Perhaps it’s giving ourselves too much credit, but I’d like to think that, were we not so distracted by the customs union and Norway plus, we would at least have registered that China is currently holding an estimated 1 million Uighur Muslims in the Xinjiang region in what seem to be Mao-style “re-education camps”. Forced to listen to hours of Communist party propaganda aimed at their “rehabilitation and redemption”, inmates are held in squalid conditions and subject to brutal interrogations. There are reports of prisoners taking what, in their despair, they conclude is the only way out: suicide. One former captive describes being held still in a “metal device” that kept him entirely rigid. That rather puts our debates about “free movement” into perspective, doesn’t it?

The Chinese authorities call these places, which satellite photographs reveal have dramatically expanded, “vocational training centres”. But they are behind barbed wire and high perimeter walls. The authorities say they inoculate “trainees” against the lure of terrorism. The truth is they represent state persecution of a reviled religious minority. The historical resonances are obvious, and should have provoked fierce condemnation from our leaders. But they, and we, are all too busy.

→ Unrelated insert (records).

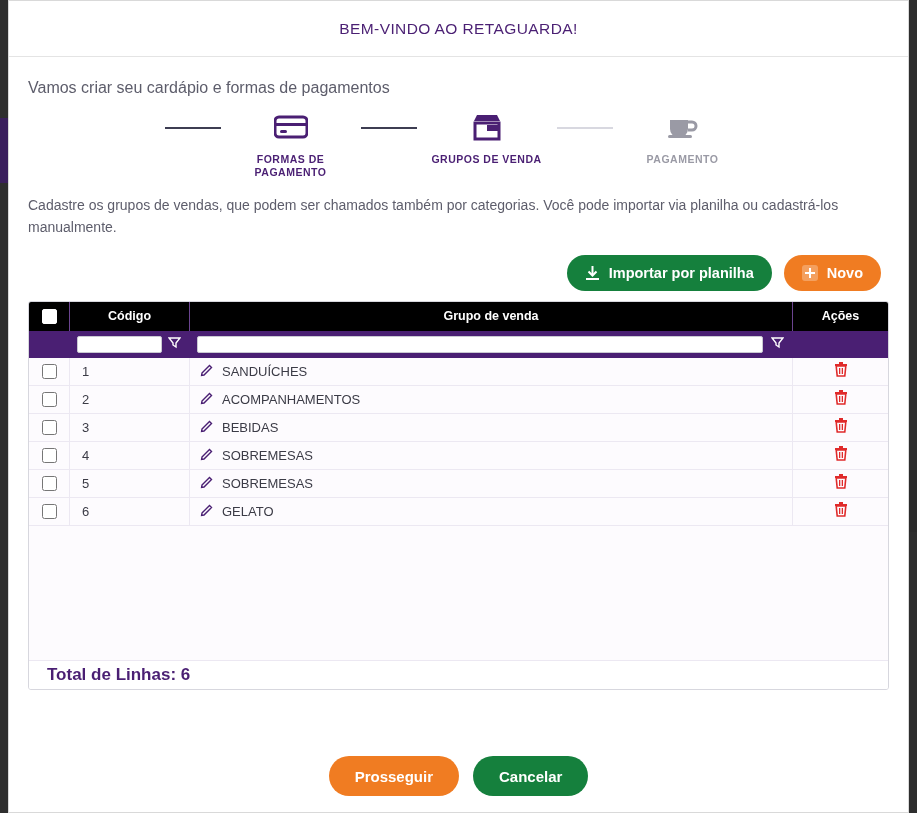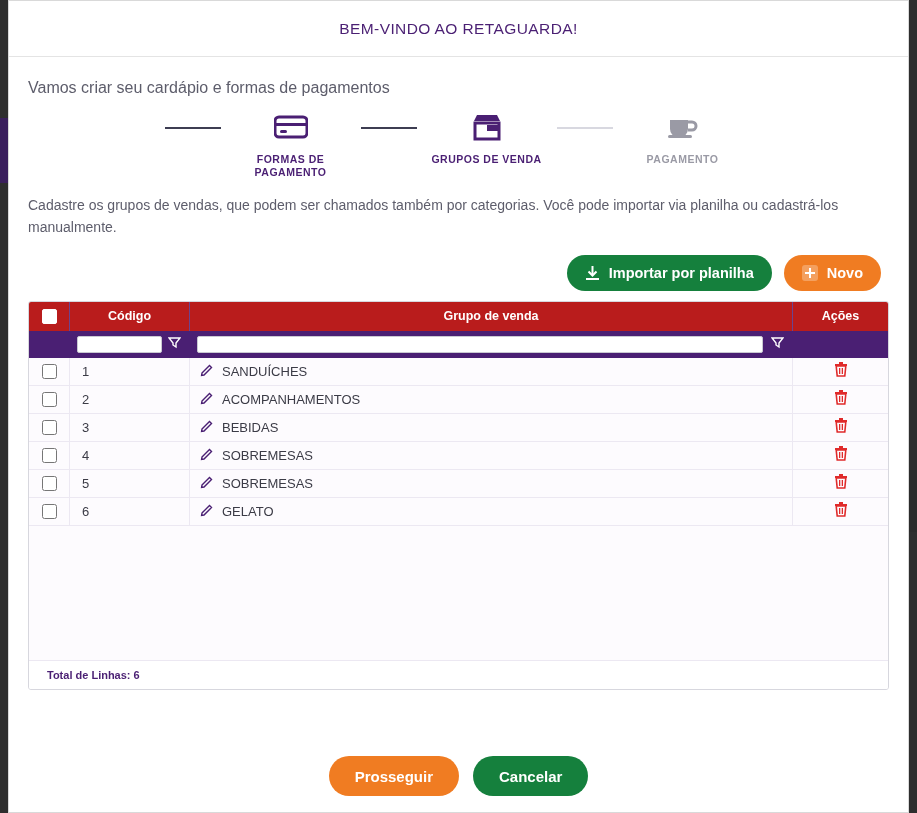--- a/index.html
+++ b/index.html
@@ -130,21 +130,21 @@
   
   .grid {
     border: 1px solid #d7d7de;
     border-radius: 3px;
     margin: 0 2px;
     overflow: hidden;
     background: #fff;
   }
   .grid-head {
     display: flex;
-    background: #b91c1c;
+    background: #000000;
     color: #fff;
     height: 29px;
     align-items: stretch;
     font-size: 12.5px;
     font-weight: bold;
   }
   .grid-head .cell,
   .grid-filter .cell,
   .grid-row .cell {
     display: flex;
@@ -190,21 +190,21 @@
   .grid-body-filler {
     background: #fdfbfe;
     height: 135px;
     border-bottom: 1px solid #ece8f2;
   }
   .grid-footer {
     height: 28px;
     display: flex;
     align-items: center;
     padding-left: 18px;
-    font-size: 11px;
+    font-size: 17px;
     font-weight: bold;
     color: #4a1f73;
     background: #fff;
   }
   input[type=checkbox] {
     width: 15px; height: 15px; margin: 0;
     accent-color: #4a1f73;
     cursor: pointer;
   }
   .hdr-check {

Even those stories that not long ago commanded our attention now struggle to be noticed. Last year, Israel’s use of live ammunition against protesters at the Gaza frontier rightly made big news, as did the presence of antisemitism within Labour’s ranks. You might imagine both issues had faded away, given how rarely they’re now discussed. But the Gaza protests continue and the anguish of daily life there has not receded: witness, by way of an exception, Mishal Husain’s BBC report from a hospital struggling to function.

Meanwhile, every day brings fresh evidence that within Labour’s ranks there remain some deeply suspect attitudes toward Jews: note the Labour councillor in Fife who reckoned concerns about anti-Jewish racism were all part of a Mossad-orchestrated plot – in other words, a Jewish conspiracy. She was briefly suspended but is now safely back in the Labour fold.

Or you could look to the United States, where the former Trump campaign chairman, Paul Manafort, has admitted sharing polling data with the Russians – as slam-dunk a proof of collusion as you could wish for. So conclusive is it that Trump’s own lawyer, the once credible Rudy Giuliani, has reversed his previous line of defence: now he all but admits there was collusion, but says Trump himself was not involved. It’s all happening out there, but our minds are elsewhere. It means we don’t even have to wait to leave the European Union to see that the notion that Brexit would forge a global Britain, eager to head “out and into the world” was bogus. We can already see that it’s doing the opposite to us, turning our gaze ever more inward, shrinking our horizons – and ourselves.